Don't Sleep On the Value of Sleep

by Michael Brisbois, Upper School Faculty
It’s 6:30 am and your alarm goes off. You hit the snooze button in the hope that another 15 minutes of sleep will be your saviour and snap you out of your exhausted state. Does this sound familiar? In a busy world where there never seem to be enough hours in the day, we often choose sleep, or more specifically skimping on sleep, as our silver bullet to do more. Why is sleep so important that we spend close to a third of our lives in this state?
This is a topic I have always been interested in and what ultimately drew me to Dr. Matthew Walker, professor of neuroscience and psychology at the University of California, Berkeley, and founder and director of the Center for Human Sleep Science. In his book, Why We Sleep and podcast series, The Matt Walker Podcast, he examines the impact of sleep on human health, disease and well-being. Here are some of my takeaways:

Sleep, Memory and Learning
Our culture seems to think pulling an all-nighter is a badge of honour, and our students will often stay up into the wee hours of the night preparing for that big assessment the next day. The key piece we are missing, however, is that sleep is where our brain takes in new information, codes it, integrates it with our prior knowledge, and moves it from our short to long-term memory. When we cut down on sleep, we are decreasing our ability to recall all that information we stayed up late trying to remember. 

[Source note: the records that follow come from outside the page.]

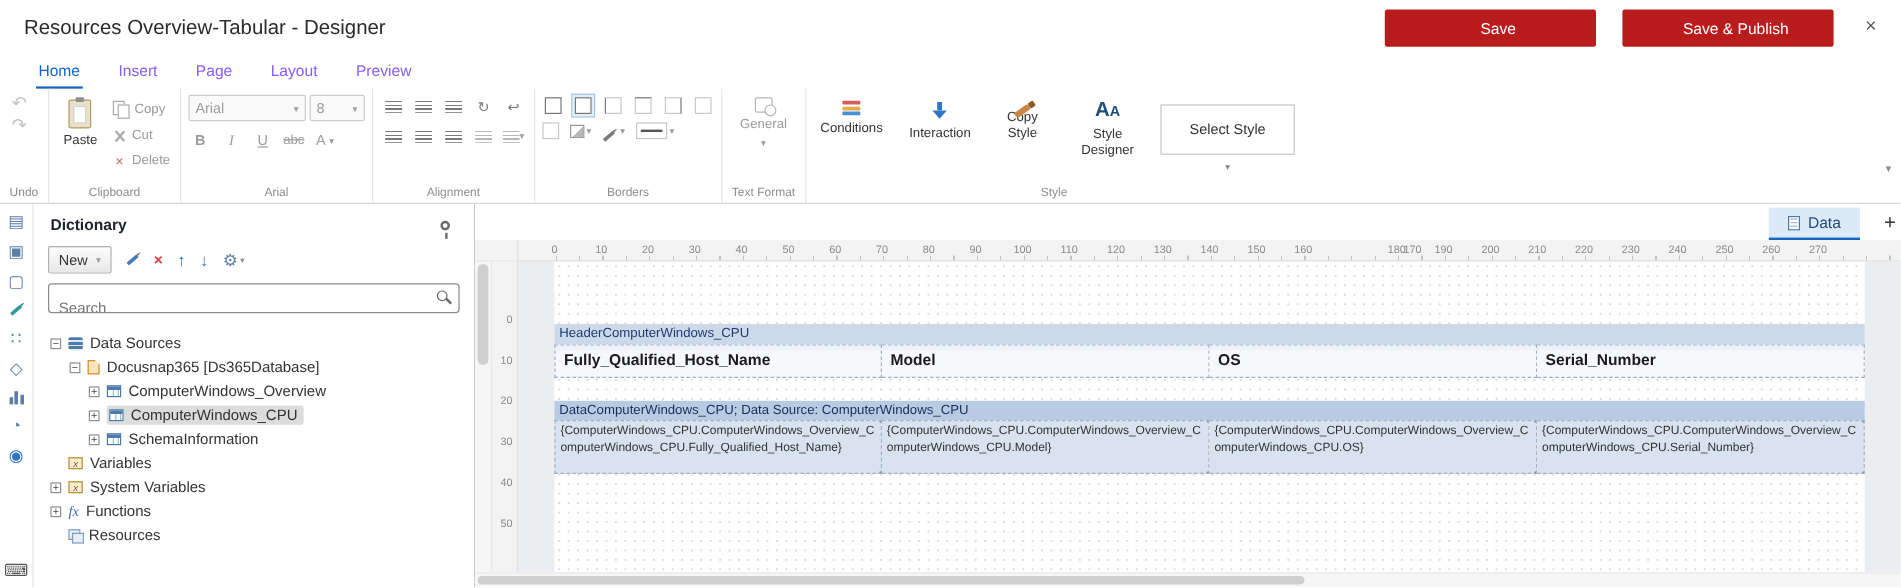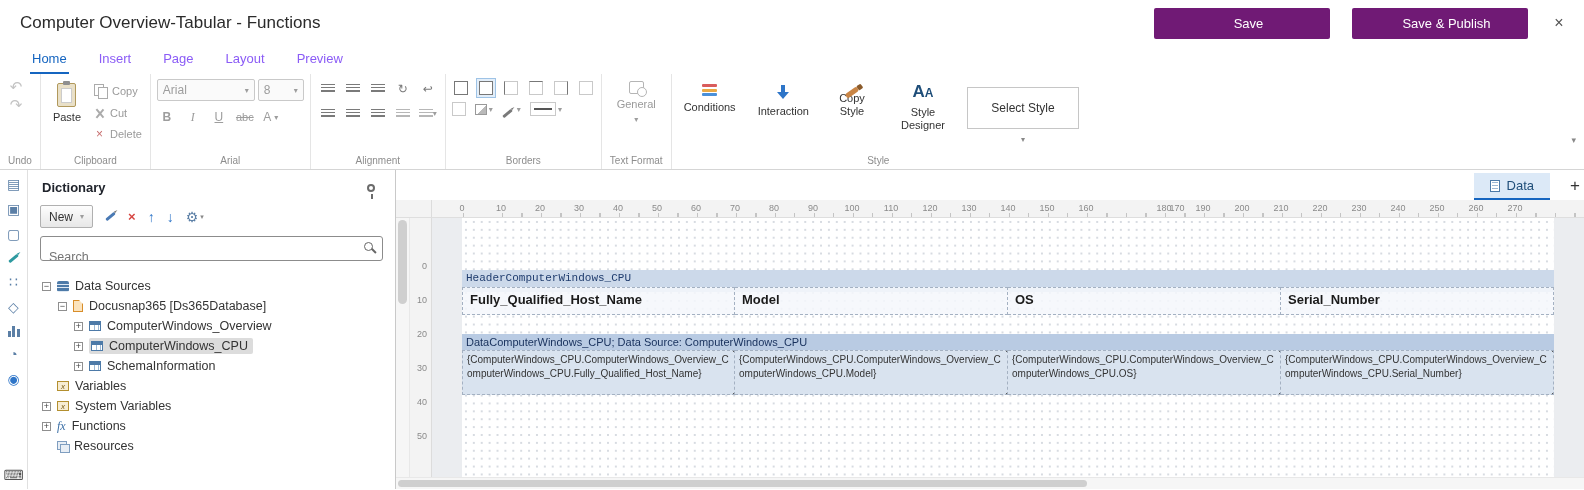--- a/index.html
+++ b/index.html
@@ -197,7 +197,7 @@
 <body>
 
 <div class="titlebar">
-  <div class="app-title">Computer Overview-Tabular - Functions</div>
+  <div class="app-title">Resources Overview-Tabular - Designer</div>
   <button class="btn-primary">Save</button>
   <button class="btn-primary">Save &amp; Publish</button>
   <div class="close-x">×</div>

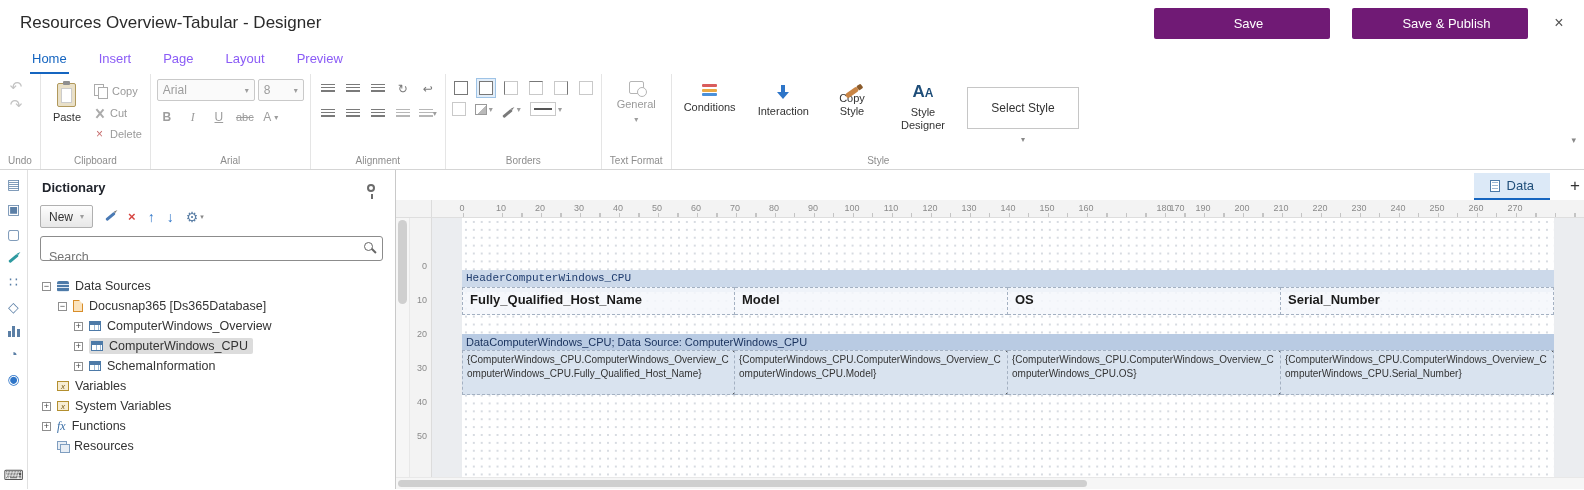--- a/index.html
+++ b/index.html
@@ -14,7 +14,7 @@
   .titlebar { height:46px; display:flex; align-items:center; padding:0 10px 0 20px; background:#fff; }
   .app-title { font-size:17px; color:#2b2b2b; flex:1; white-space:nowrap; }
   .btn-primary {
-    width:176px; height:31px; background:#701a75; color:#fff; font-size:13px;
+    width:176px; height:31px; background:#b91c1c; color:#fff; font-size:13px;
     border:none; border-radius:2px; margin-left:22px;
     display:flex; align-items:center; justify-content:center; cursor:pointer;
     font-family:"Liberation Sans", sans-serif;

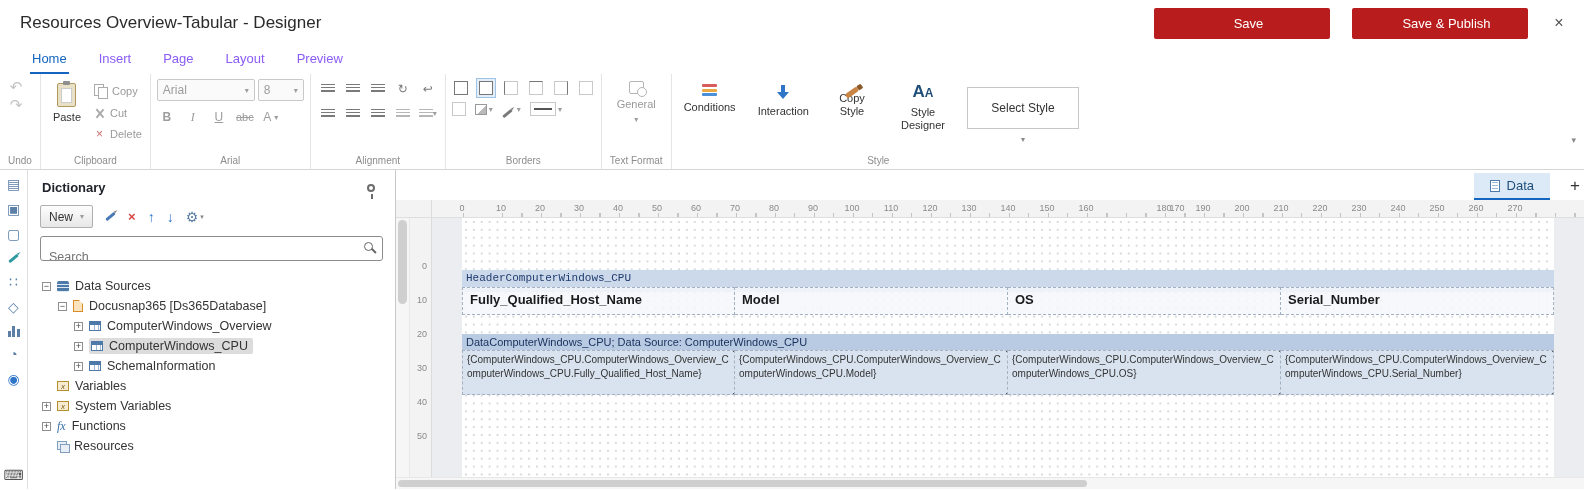--- a/index.html
+++ b/index.html
@@ -178,7 +178,7 @@
   .page { position:absolute; left:30px; top:0; bottom:0; width:1092px; background:#fff;
           background-image:radial-gradient(#d7dbe1 0.8px, transparent 0.9px); background-size:7.9px 7.9px; }
   .band { position:absolute; left:0; width:100%; font-size:11px; white-space:nowrap; overflow:hidden; padding-left:4px; cursor:pointer; }
-  .band-header { top:52px; height:22px; line-height:17px; background:#ccd9ea; color:#1f3c6e;font-family:Liberation Mono, monospace; }
+  .band-header { top:52px; height:22px; line-height:17px; background:#ccd9ea; color:#1f3c6e; }
   .band-data { top:116px; height:16px; line-height:16px; background:#b9cbe3; color:#17305c; }
   .cells { position:absolute; left:0; width:100%; display:flex; }
   .cells-header { top:69px; height:28px; }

Physical and Mental Health
We know how recharged and refreshed we feel when we’ve had that proper eight or nine-hour sleep. We wake up positive and ready to conquer the day. Yet time and time again, we ignore this and watch one more episode or doom scroll for another hour on our phones. What we sacrifice when we do this is our body boosting our immune system and repairing cell and muscle tissue, both of which happen during the deep stages of our sleep cycle. Sleep is also pivotal in regulating our emotions and enhancing our mental health. Proper rest helps both our impulse control and risk tolerance, as well as allowing our brain to process negative experiences. 

Social Jet Lag
This was a new term for me, but it makes a lot of sense when thinking about how teenagers (and perhaps many adults) change sleep patterns when switching from weekday to weekend. When travelling, many of us have heard that for every hour we change in time zone, it takes about a day for our body to adjust. Social jet lag highlights that many teens go to bed three or four hours later on weekends. They spend Friday and Saturday staying up late and sleeping in as if they jetted off to California for the weekend. Consequently, they spend the next few weekdays trying to readjust their bodies to school life just in time to do it all over again the following weekend. 
 
As we shift into 2025 and are still clinging to optimistic resolutions, perhaps it is time to put sleep at the top of our priority list. Be boring in 2025. Go to bed early, stick to a consistent sleep schedule, and stop bringing your phone with you to bed!